### Instructions to follow
An exact reproduction of the data below is expected, free of images.

### Dataset entries

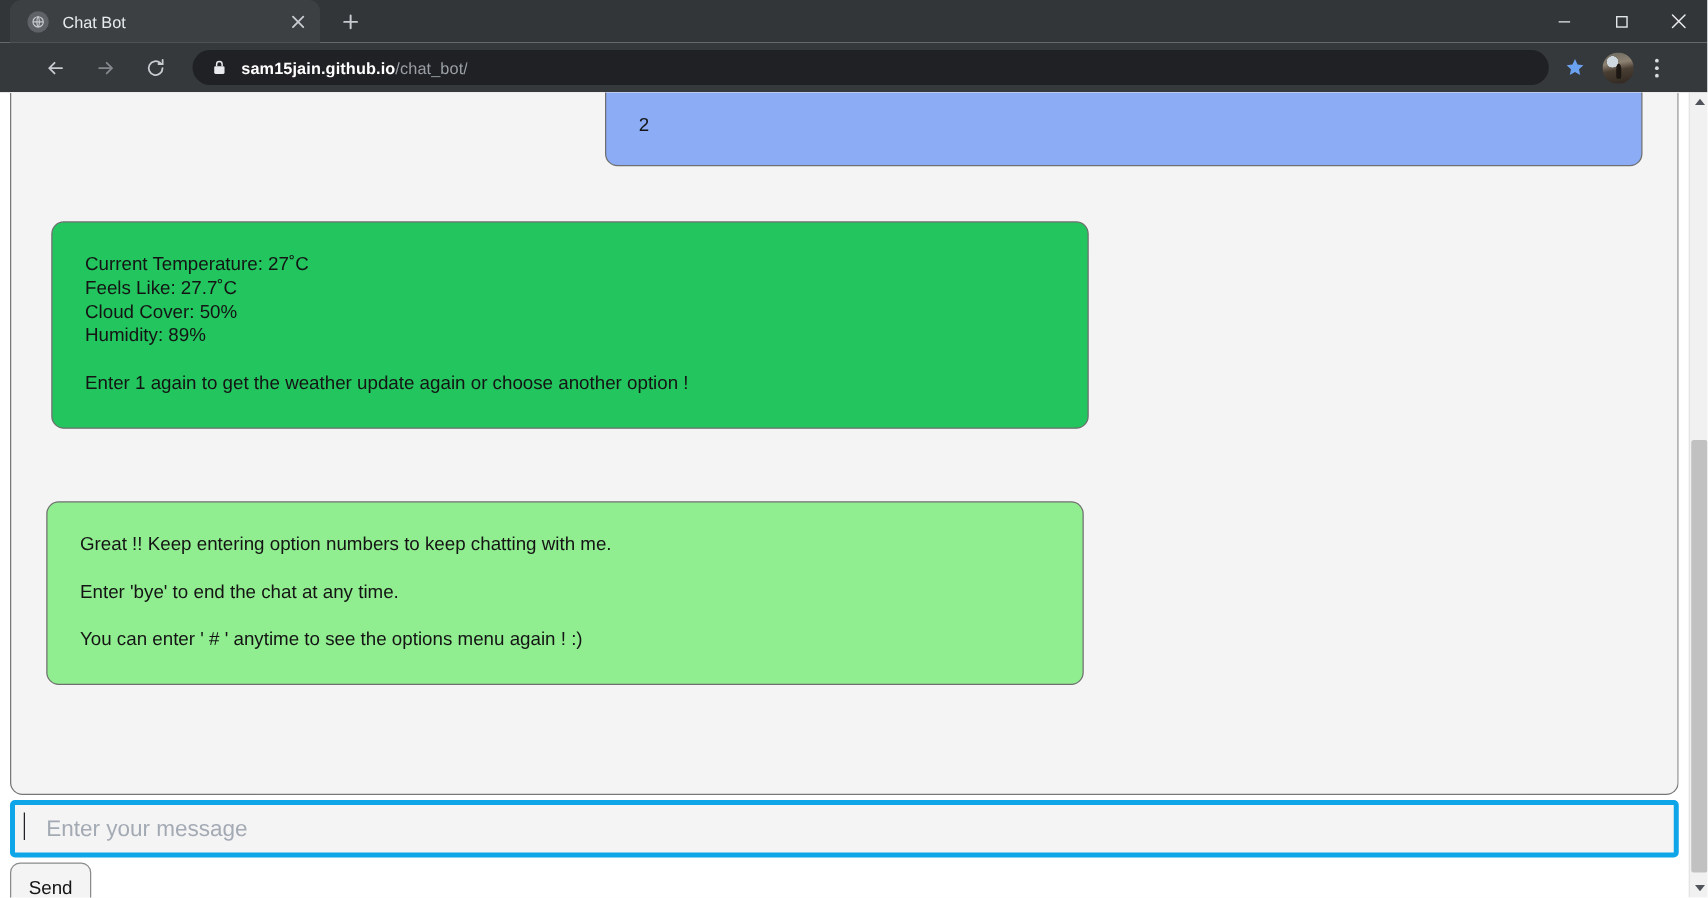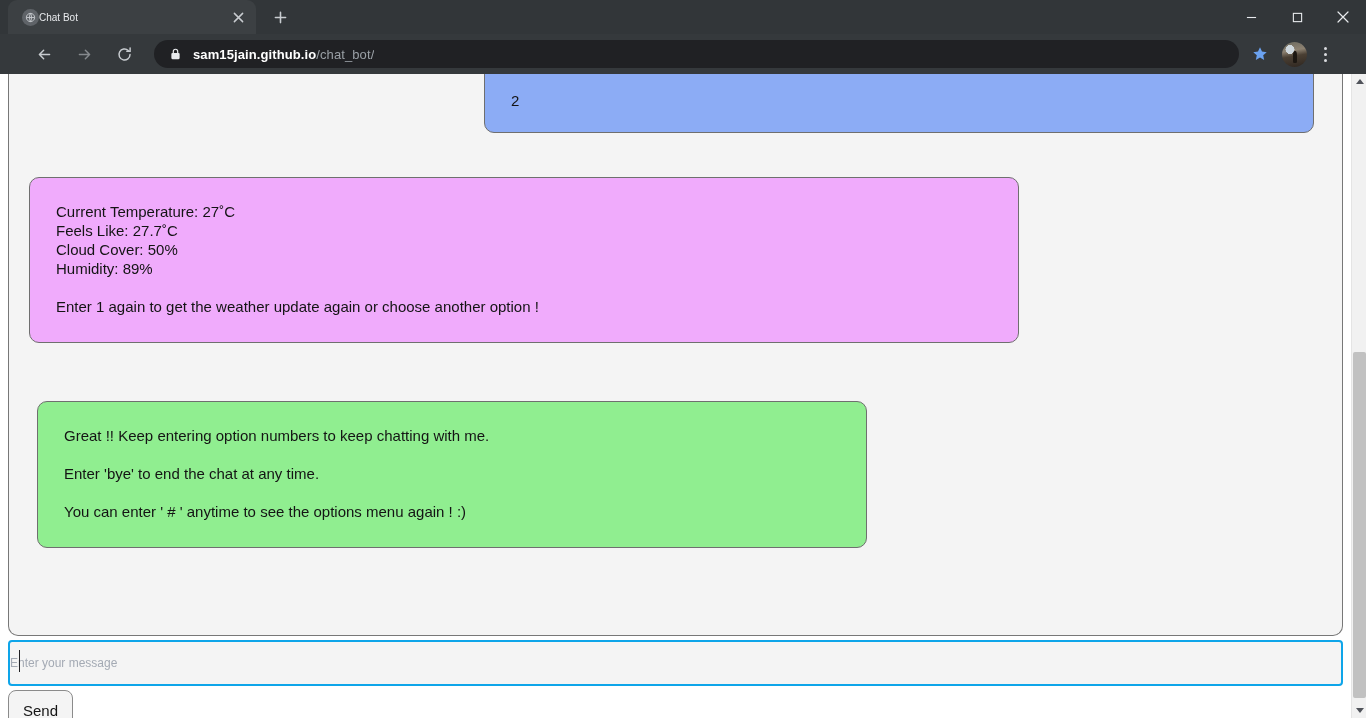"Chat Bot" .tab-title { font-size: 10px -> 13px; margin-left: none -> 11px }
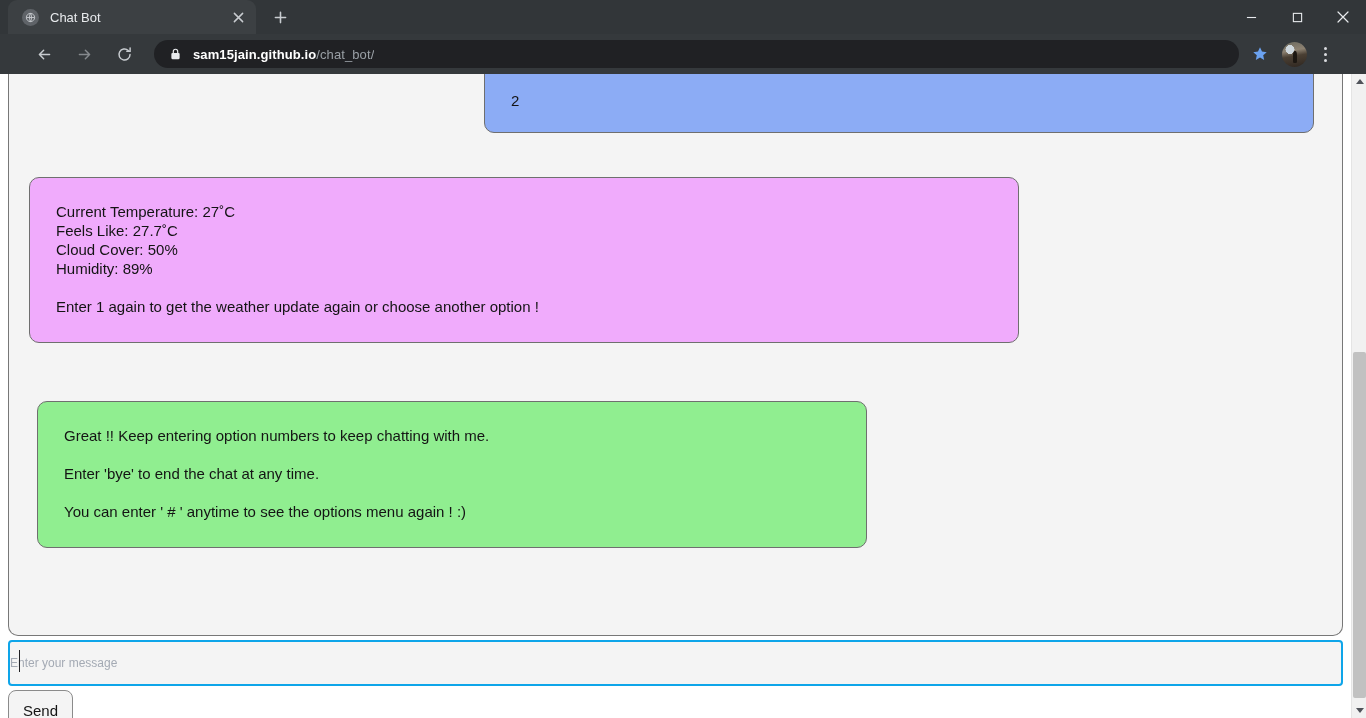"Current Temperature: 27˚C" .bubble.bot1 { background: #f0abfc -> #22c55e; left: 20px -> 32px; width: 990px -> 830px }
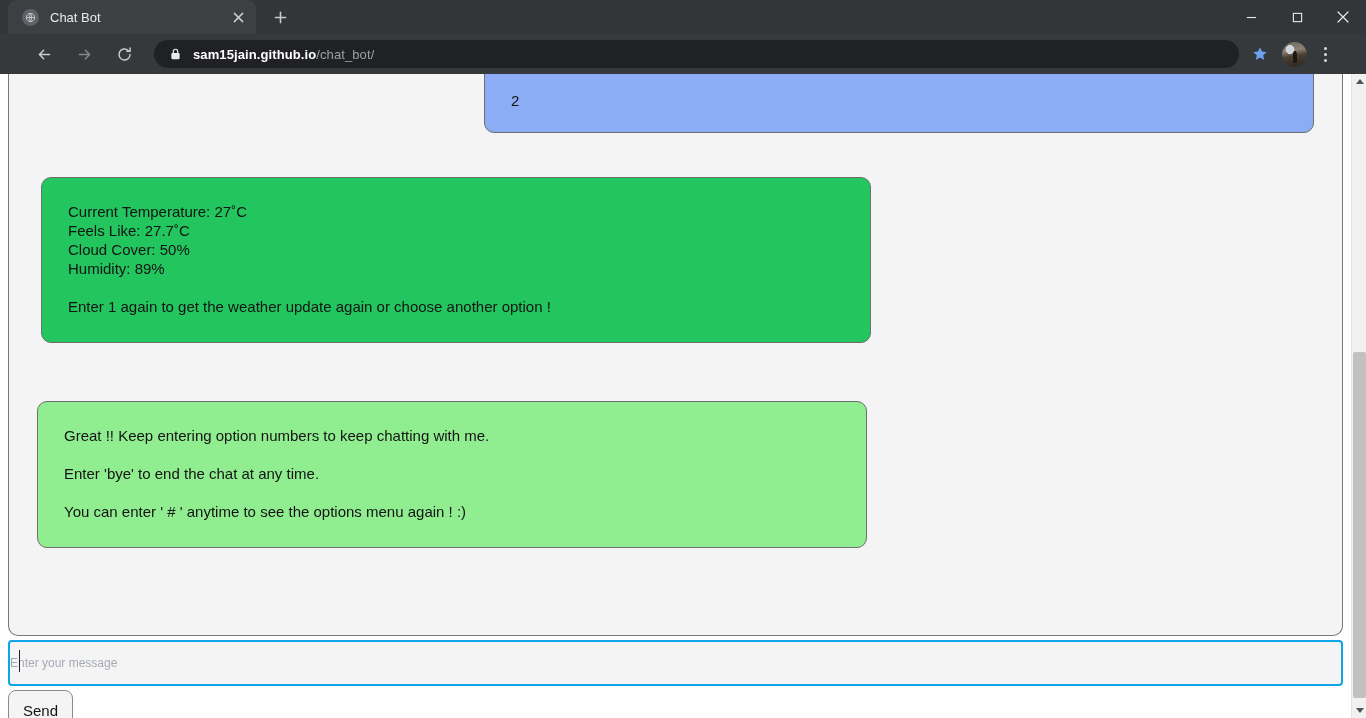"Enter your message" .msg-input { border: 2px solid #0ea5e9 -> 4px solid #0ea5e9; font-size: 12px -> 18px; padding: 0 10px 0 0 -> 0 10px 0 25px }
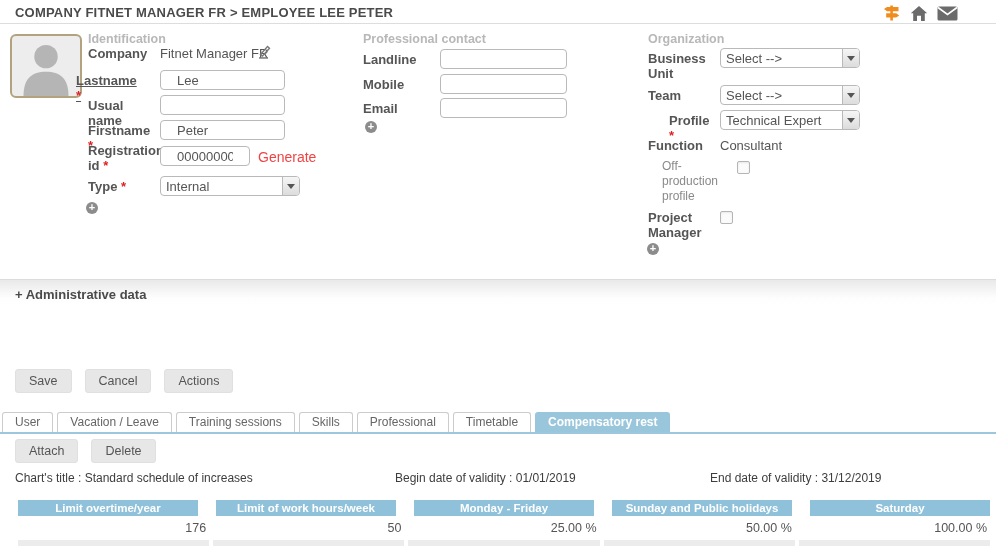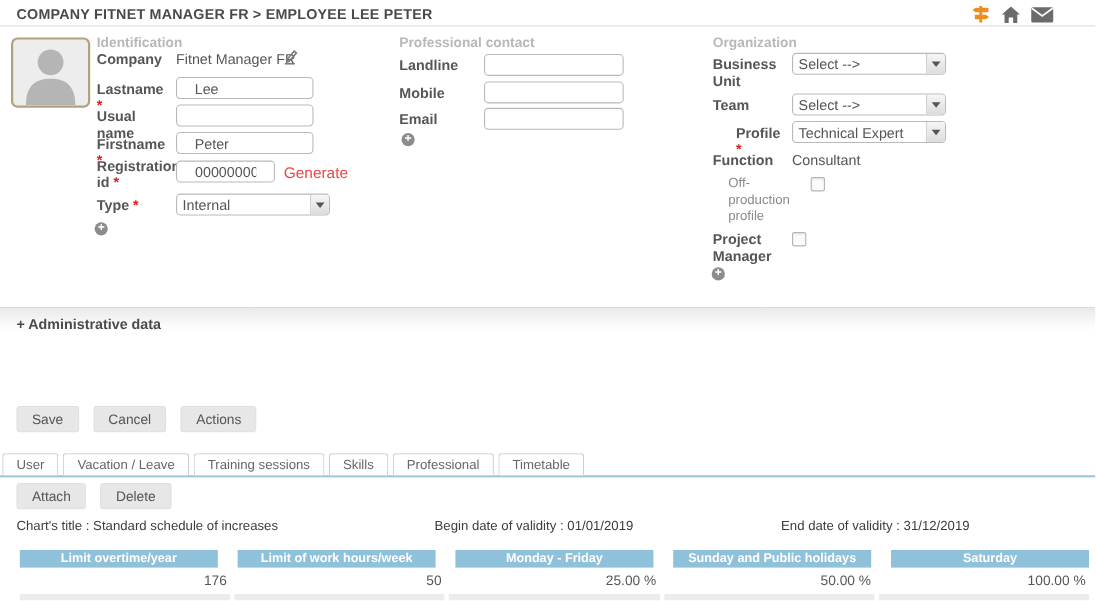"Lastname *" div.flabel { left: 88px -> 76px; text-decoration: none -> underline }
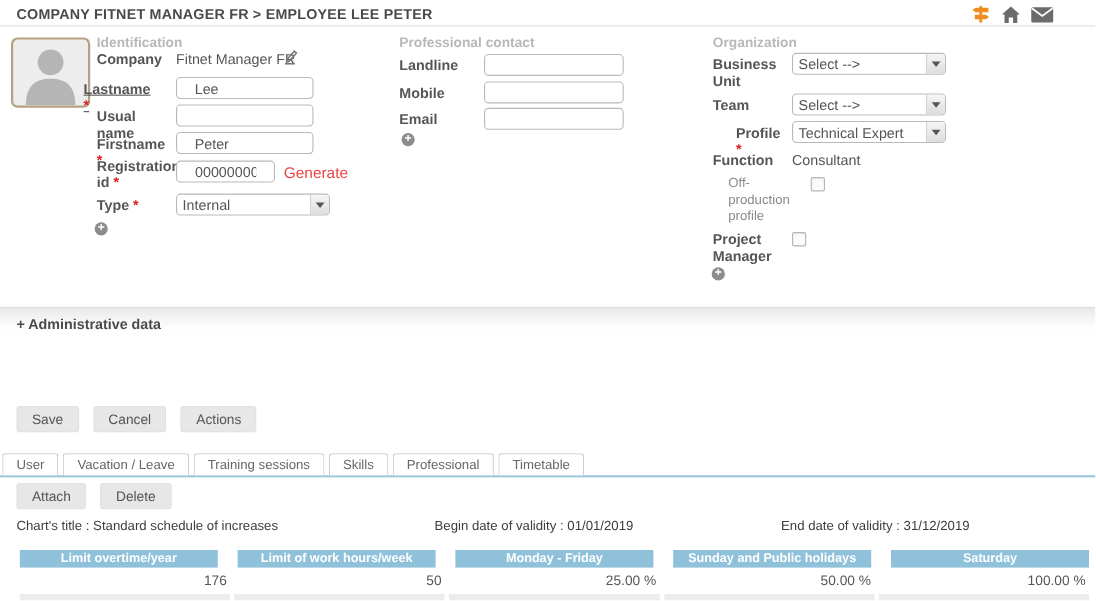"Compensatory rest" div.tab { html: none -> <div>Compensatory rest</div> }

### Your response
"Chat Bot" .tab-title { font-size: 10px -> 13px; margin-left: none -> 11px }
"Current Temperature: 27˚C" .bubble.bot1 { background: #f0abfc -> #22c55e; left: 20px -> 32px; width: 990px -> 830px }
"Enter your message" .msg-input { border: 2px solid #0ea5e9 -> 4px solid #0ea5e9; font-size: 12px -> 18px; padding: 0 10px 0 0 -> 0 10px 0 25px }
"Lastname *" div.flabel { left: 88px -> 76px; text-decoration: none -> underline }
"Compensatory rest" div.tab { html: none -> <div>Compensatory rest</div> }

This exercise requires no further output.